→ **ASSIGNED TASK**:
Every line below that holds "ракетні" must be copied.

→ **PROVIDED INFORMATION**:
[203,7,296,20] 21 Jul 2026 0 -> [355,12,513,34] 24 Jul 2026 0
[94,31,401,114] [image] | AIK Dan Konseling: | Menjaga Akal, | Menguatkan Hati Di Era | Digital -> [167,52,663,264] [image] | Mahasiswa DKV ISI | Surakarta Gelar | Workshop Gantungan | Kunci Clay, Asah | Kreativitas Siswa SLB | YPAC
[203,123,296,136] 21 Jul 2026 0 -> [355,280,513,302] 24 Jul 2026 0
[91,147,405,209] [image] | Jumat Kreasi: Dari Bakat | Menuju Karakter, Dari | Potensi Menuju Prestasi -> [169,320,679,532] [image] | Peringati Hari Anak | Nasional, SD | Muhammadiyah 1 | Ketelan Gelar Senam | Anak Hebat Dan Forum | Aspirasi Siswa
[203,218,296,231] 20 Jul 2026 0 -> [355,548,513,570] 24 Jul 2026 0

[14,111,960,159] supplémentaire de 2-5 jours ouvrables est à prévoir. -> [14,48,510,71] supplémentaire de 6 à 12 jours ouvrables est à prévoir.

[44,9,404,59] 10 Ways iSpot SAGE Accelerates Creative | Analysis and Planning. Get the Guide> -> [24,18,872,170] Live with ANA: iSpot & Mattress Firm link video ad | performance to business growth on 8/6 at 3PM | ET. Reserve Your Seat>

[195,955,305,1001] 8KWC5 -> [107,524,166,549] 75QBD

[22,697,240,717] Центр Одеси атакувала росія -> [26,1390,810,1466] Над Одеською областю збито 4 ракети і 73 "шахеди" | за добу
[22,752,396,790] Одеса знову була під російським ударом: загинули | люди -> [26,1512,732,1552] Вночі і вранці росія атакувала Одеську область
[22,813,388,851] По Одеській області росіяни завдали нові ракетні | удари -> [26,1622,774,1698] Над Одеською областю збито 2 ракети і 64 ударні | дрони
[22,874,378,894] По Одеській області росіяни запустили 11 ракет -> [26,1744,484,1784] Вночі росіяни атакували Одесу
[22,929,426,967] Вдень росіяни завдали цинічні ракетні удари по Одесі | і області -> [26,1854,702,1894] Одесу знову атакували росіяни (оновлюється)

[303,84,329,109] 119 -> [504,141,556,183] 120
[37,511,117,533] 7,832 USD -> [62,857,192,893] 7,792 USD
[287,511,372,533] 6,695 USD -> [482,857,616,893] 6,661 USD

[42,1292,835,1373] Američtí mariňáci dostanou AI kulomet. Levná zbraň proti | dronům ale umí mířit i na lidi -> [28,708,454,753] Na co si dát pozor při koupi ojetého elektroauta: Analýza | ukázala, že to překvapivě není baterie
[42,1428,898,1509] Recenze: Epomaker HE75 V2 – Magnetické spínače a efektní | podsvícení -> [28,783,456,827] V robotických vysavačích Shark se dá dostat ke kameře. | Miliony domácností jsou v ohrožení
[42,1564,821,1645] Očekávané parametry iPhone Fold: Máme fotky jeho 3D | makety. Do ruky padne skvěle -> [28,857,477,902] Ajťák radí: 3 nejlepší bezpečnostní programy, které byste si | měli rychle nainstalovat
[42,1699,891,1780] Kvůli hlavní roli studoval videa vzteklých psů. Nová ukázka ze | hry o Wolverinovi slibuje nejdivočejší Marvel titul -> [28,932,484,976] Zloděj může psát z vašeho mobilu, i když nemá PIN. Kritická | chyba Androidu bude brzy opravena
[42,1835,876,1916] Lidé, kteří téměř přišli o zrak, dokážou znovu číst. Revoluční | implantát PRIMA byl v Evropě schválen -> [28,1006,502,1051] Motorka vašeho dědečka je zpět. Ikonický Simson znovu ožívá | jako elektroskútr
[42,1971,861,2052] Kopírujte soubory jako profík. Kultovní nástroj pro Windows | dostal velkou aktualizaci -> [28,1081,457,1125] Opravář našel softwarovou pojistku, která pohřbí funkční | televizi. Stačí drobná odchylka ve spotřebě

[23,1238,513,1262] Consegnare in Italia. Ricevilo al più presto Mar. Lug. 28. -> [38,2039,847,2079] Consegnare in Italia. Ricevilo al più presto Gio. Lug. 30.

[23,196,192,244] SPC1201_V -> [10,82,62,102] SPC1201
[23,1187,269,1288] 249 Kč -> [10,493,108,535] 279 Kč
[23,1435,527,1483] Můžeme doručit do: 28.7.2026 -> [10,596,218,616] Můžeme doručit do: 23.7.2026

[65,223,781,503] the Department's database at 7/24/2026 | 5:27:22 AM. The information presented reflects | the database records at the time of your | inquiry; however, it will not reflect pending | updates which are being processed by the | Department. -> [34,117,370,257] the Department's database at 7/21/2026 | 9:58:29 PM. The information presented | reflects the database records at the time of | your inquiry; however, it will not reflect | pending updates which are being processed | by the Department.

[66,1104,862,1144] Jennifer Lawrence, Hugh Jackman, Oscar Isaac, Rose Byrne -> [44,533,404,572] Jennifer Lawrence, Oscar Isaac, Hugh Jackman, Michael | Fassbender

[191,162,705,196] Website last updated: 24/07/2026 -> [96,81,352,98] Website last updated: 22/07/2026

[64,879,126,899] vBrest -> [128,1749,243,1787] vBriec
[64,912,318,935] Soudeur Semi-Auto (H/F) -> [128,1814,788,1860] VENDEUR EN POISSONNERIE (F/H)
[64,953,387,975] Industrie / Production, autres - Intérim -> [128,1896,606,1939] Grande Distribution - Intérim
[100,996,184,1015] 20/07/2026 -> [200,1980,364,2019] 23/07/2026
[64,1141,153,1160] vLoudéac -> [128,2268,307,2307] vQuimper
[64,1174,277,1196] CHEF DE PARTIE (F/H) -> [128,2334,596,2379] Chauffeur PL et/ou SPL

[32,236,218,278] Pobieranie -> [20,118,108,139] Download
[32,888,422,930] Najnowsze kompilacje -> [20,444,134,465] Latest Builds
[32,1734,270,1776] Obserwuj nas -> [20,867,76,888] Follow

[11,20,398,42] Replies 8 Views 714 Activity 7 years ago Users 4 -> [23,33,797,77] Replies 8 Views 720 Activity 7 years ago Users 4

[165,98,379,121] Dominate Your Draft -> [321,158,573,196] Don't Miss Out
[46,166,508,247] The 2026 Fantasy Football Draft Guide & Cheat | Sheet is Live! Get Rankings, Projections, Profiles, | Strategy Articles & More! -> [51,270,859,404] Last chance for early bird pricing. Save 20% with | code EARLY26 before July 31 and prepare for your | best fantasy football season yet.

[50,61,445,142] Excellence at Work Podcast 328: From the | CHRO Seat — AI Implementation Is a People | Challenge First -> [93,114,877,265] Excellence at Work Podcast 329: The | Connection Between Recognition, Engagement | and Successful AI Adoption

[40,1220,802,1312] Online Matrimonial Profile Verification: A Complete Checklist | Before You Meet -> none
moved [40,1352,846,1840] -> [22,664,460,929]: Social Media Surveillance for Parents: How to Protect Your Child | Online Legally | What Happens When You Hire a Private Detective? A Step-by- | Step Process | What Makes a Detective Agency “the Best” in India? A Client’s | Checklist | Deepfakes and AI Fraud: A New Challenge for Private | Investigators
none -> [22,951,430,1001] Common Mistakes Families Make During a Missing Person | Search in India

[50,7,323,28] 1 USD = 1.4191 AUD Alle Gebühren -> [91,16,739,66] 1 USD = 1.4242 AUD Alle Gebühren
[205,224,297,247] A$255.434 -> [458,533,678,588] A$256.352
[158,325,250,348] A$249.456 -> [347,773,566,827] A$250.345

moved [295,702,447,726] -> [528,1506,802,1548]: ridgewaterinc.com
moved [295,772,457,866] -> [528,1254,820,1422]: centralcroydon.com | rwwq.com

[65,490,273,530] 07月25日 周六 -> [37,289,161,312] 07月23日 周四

→ **SOLUTION FOR THIS TASK**:
[22,813,388,851] По Одеській області росіяни завдали нові ракетні | удари -> [26,1622,774,1698] Над Одеською областю збито 2 ракети і 64 ударні | дрони
[22,929,426,967] Вдень росіяни завдали цинічні ракетні удари по Одесі | і області -> [26,1854,702,1894] Одесу знову атакували росіяни (оновлюється)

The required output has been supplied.